Personal information
- Born: October 1, 2000 (age 25) Sumter, South Carolina, U.S.
- Listed height: 6 ft 5 in (1.96 m)
- Listed weight: 277 lb (126 kg)

Career information
- High school: Sumter
- College: UConn (2019–2023)
- NFL draft: 2024 (undrafted)

Career history
- New York Jets (2024–2025);

Career NFL statistics as of 2025
- Total tackles: 23
- Stats at Pro Football Reference

= Eric Watts =

American football player (born 2000)

Eric Watts (born October 1, 2000) is an American professional football defensive end. He played college football for the UConn Huskies.

==Early life==
From Sumter, South Carolina, Watts attended Sumter High School where he played football and basketball, being selected to the Offense–Defense All-American Bowl in football while helping the team win county and region championships. As a senior, he had 8 1/2 sacks while helping Sumter win ten straight games. He committed to play college football for the UConn Huskies.

==College career==
Watts began seeing extended action at UConn as a true freshman in 2019. He appeared in all 12 games that year and totaled 30 tackles. The team's 2020 season was canceled due to the COVID-19 pandemic, and in 2021, Watts played 10 games while accumulating 39 tackles. He appeared in 13 games in the 2022 season and posted 49 tackles while leading the team in both tackles-for-loss (10) and sacks (7.0), additionally blocking two kicks and having two forced fumbles.
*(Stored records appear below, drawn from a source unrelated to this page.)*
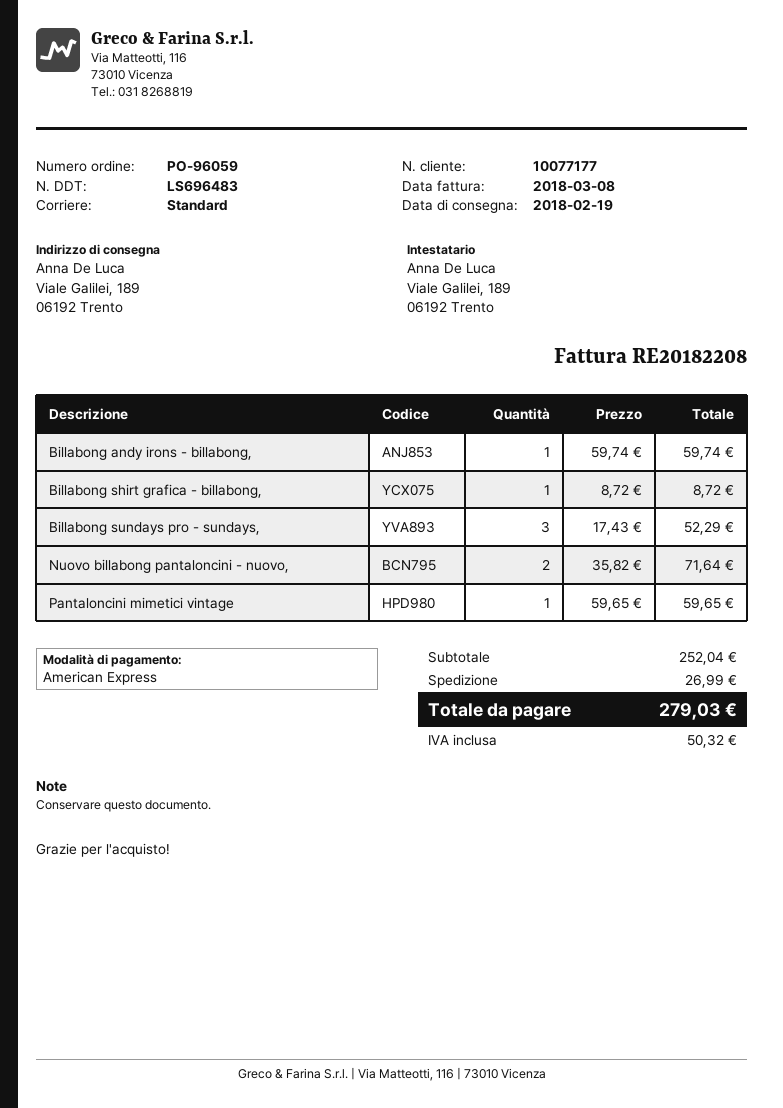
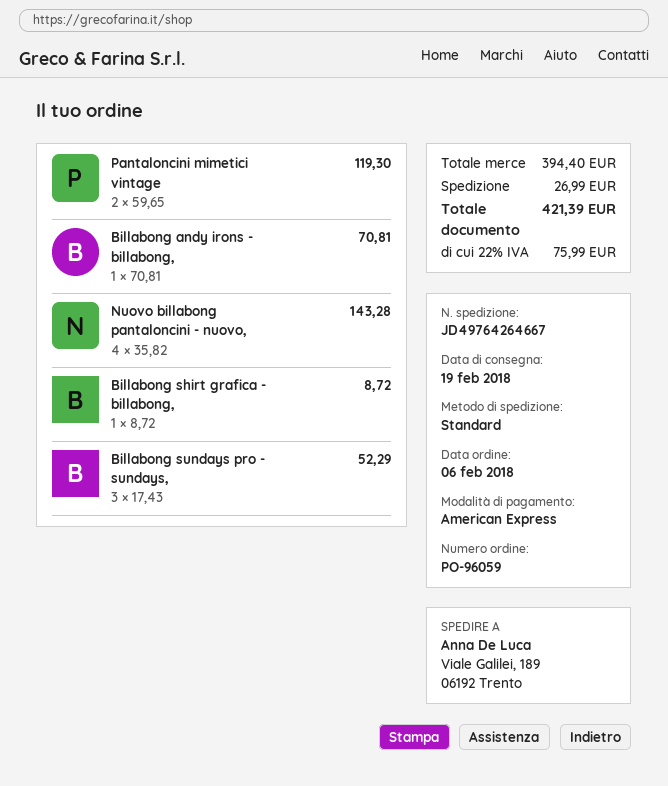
Billabong andy irons - billabong,: 1 x 59.74 = 59.74 -> 1 x 70.81 = 70.81
Nuovo billabong pantaloncini - nuovo,: 2 x 35.82 = 71.64 -> 4 x 35.82 = 143.28
Pantaloncini mimetici vintage: 1 x 59.65 = 59.65 -> 2 x 59.65 = 119.30
subtotal: 252.04 -> 394.40
tax: 50.32 -> 75.99
total: 279.03 -> 421.39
He had 34 tackles and two sacks as a senior in 2023 and was invited to participate at the 2024 Senior Bowl and the NFL Scouting Combine.

==Professional career==

Watts signed with the New York Jets as an undrafted free agent on May 3, 2024. Watts made the Jets' 2024 53 man roster out of training camp.

On August 26, 2025, Watts was waived by the Jets as part of final roster cuts and re-signed to the practice squad the next day. On December 10, he was signed to the active roster.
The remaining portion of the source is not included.